7. Anaïs Wion - The Place of the Hatata in African Philosophy since the 1960s

Published: Nov. 11, 2022, 2:34 p.m.

As initially planned in the series of articles I dedicated to the Hatata (HZY and HWH) in 2013, I would like to examine the roles that these texts have played in the birth of the philosophical discipline, as an academic milieu and an intellectual trend, in Africa and then in the diasporas and black communities worldwide. From the early enthusiasm largely supported by Claude Sumner, who co-founded the philosophy department at AAU, to the current debates, how had those texts been received by African and Western scholars? What does this tell us about the possible tensions between the need to legitimise an 'African thought' and the Western quasi-hegemony on philosophical legitimacy until the second half of the 20th c.? Are the dimensions of the hatata(s) in Ethiopia (and to whom in Ethiopia?) and elsewhere in Africa similar?
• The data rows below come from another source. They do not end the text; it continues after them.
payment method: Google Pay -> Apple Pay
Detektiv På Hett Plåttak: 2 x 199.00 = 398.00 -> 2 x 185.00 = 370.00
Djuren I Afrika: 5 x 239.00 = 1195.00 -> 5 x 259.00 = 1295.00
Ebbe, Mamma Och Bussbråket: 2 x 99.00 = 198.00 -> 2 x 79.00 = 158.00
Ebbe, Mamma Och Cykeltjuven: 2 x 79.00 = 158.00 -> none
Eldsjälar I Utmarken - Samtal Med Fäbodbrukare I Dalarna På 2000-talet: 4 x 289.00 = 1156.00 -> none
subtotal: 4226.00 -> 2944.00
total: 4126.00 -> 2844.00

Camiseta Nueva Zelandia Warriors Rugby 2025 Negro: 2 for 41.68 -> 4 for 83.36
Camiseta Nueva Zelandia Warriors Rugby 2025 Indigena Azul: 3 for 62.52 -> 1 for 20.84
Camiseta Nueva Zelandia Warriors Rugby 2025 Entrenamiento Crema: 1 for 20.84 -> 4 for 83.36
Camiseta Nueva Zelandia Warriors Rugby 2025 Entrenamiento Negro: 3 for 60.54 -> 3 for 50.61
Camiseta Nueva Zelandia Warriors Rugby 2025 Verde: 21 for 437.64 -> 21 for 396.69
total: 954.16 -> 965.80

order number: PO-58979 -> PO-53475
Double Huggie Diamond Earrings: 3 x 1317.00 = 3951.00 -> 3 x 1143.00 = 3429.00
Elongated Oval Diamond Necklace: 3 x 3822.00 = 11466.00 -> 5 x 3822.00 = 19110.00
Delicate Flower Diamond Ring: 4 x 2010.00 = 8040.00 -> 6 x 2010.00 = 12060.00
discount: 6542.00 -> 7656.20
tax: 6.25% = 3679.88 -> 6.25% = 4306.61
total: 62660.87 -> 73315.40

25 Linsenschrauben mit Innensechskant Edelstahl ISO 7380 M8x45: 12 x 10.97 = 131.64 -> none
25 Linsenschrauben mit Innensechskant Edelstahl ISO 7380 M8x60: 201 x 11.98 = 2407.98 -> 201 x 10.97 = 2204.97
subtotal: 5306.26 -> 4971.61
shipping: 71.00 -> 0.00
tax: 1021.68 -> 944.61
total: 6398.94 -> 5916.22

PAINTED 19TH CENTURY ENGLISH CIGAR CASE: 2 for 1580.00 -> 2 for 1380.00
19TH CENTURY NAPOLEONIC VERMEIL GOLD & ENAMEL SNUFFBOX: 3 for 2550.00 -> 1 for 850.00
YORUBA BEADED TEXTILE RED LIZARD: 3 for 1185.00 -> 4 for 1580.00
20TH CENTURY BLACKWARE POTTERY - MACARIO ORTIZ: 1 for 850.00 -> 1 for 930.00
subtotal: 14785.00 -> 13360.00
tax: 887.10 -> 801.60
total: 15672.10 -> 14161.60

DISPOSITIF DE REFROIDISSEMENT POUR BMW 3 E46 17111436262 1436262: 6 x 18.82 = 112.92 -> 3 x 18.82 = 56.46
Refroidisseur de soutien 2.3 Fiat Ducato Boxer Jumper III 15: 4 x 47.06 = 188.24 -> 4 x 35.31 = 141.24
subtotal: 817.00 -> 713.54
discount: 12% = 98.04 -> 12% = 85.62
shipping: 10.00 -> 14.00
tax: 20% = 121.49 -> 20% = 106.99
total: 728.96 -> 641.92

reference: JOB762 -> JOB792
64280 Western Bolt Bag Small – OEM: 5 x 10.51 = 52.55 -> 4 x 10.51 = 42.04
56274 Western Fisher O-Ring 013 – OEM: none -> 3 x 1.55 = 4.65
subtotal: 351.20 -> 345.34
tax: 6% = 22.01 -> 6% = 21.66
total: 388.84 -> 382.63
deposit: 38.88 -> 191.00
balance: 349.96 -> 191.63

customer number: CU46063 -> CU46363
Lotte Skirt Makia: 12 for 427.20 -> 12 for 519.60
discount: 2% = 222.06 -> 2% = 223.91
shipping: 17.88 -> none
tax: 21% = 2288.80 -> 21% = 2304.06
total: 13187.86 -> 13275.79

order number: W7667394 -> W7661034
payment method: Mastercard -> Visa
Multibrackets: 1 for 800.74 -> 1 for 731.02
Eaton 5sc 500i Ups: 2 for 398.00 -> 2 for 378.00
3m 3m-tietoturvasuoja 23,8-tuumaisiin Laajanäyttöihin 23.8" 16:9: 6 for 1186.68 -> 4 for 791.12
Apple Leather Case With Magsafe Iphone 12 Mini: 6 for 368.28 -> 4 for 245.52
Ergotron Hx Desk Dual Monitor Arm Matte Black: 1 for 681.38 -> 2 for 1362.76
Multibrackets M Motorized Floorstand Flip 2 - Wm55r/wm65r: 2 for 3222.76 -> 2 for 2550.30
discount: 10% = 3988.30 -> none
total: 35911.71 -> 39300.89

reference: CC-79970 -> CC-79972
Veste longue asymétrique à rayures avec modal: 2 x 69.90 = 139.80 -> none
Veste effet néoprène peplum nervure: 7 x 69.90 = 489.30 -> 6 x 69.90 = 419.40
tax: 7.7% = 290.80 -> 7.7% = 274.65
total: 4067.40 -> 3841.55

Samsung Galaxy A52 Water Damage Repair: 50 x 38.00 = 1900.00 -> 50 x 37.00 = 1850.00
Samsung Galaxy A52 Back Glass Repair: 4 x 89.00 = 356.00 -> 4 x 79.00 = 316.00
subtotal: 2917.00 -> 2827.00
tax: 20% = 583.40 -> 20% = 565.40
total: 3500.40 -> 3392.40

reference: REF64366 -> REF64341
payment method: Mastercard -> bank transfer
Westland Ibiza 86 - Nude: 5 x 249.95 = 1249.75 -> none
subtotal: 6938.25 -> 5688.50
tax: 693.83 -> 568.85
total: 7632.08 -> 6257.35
Could a comparison with the situation of Asian philosophical traditions, rooted in a textual tradition, be useful for understanding the crystallisation that took place around the Hatata? Isn't this call for writing to legitimise African cultures (as was the case with the Charter of the Mandé) a response to a Western model from which it would then be necessary to break away in order to really move towards a decolonisation of minds, or at the very least, which should be recognised as such in order to better understand the effects of intellectual globalisation and the possible mechanisms of domination? All these questions give the directions towards which I would like to orient my analysis in anticipation of the May 2022 conference.